Tuesday 29 November 2005

Mr FINCH (Rosevears) - Mr President, I wish to make a couple of observations. My mother always used the sticks and stones but words will never hurt you analogy. She was rarely wrong, but she could well have been in this case because words can hurt and they can cause financial damage. There has to be some legal remedy. We have to ask ourselves this: is this bill the correct remedy? Clause 7 of this bill does away with the distinction between libel and slander, but many people did not understand the difference in any case. However, the legal profession certainly did. At common law, libel was actionable without proof of special damage, whereas in slander special damage had to be proved.

Clause 7(2) provides that publication of defamatory matter of any kind is actionable without proof of special damages, but I am afraid I cannot judge if this is desirable. Clause 9 may well be a blow for the little man and little woman because previously a powerful corporation was able to silence criticism of its actions by the simple process of launching a claim for defamation.

Clause 10 seems eminently logical as a cause of action for defamation dies with its victim. If a person defamed dies there seems no reason for the person's estate to benefit, but the dead then become an easy target. One clause that concerns me is the virtual limit of the $250 000 damages in clause 35 and this would seem to take away the flexibility of a judge in assessing economic loss.

Mr Wilkinson - I doubt whether any court in Tasmania has gone anywhere near that.
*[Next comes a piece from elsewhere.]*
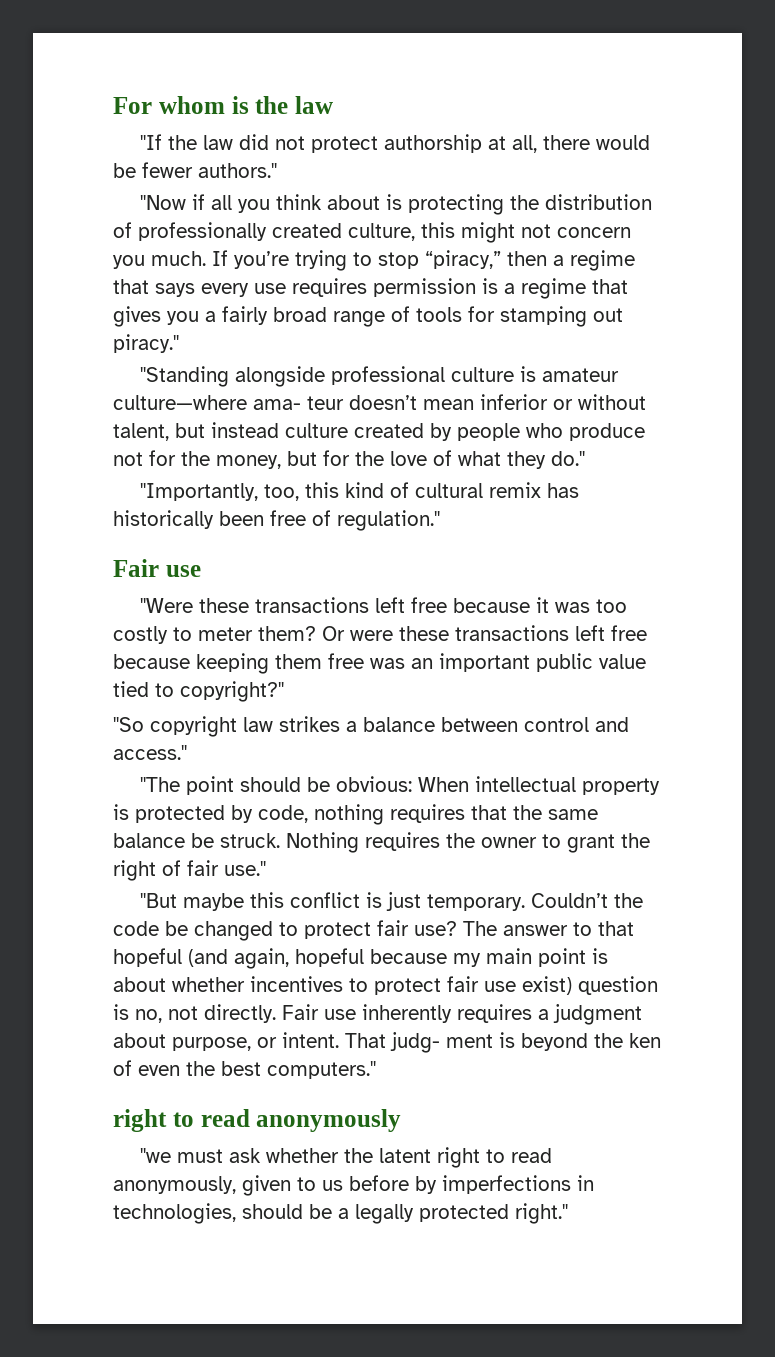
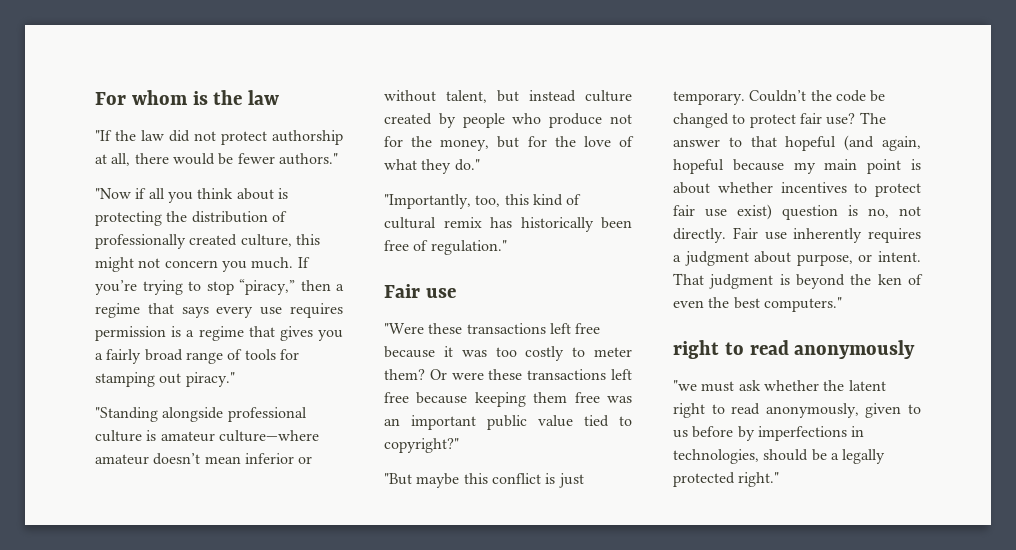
[253,396,344,410] ama- teur -> [95,454,149,465] amateur
[113,716,629,737] [113,745,187,760] [139,776,660,795] [113,804,598,825] [113,832,650,853] [113,860,266,881] // "So copyright law strikes a balance between control and access." // "The point should be obvious: When intellectual property is protected by code, nothing requires that the same balance be struck. Nothing requires the owner to grant the right of fair use." -> (459, 445) none
[390,1032,493,1053] judg- ment -> [709,274,774,289] judgment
Mr FINCH - It is a little bit like legislation setting mandatory sentences. We should make every effort to maintain judicial discretion but I heard what the Deputy Leader said about the scale, and there may be some discretion in this new set-up in clause 35. It is obvious that I am no legal expert. Can you tell? Is the message starting to come through to you?

Mr Aird - You have good advice though.

Mr FINCH - It does seem to me that provisions in the bill free up the right of persons to make fair comment on matters of public interest without fear of action for defamation. Quite frankly, Mr President, I have a feeling that I have been rushed with this legislation and in trying to get a handle on its implications.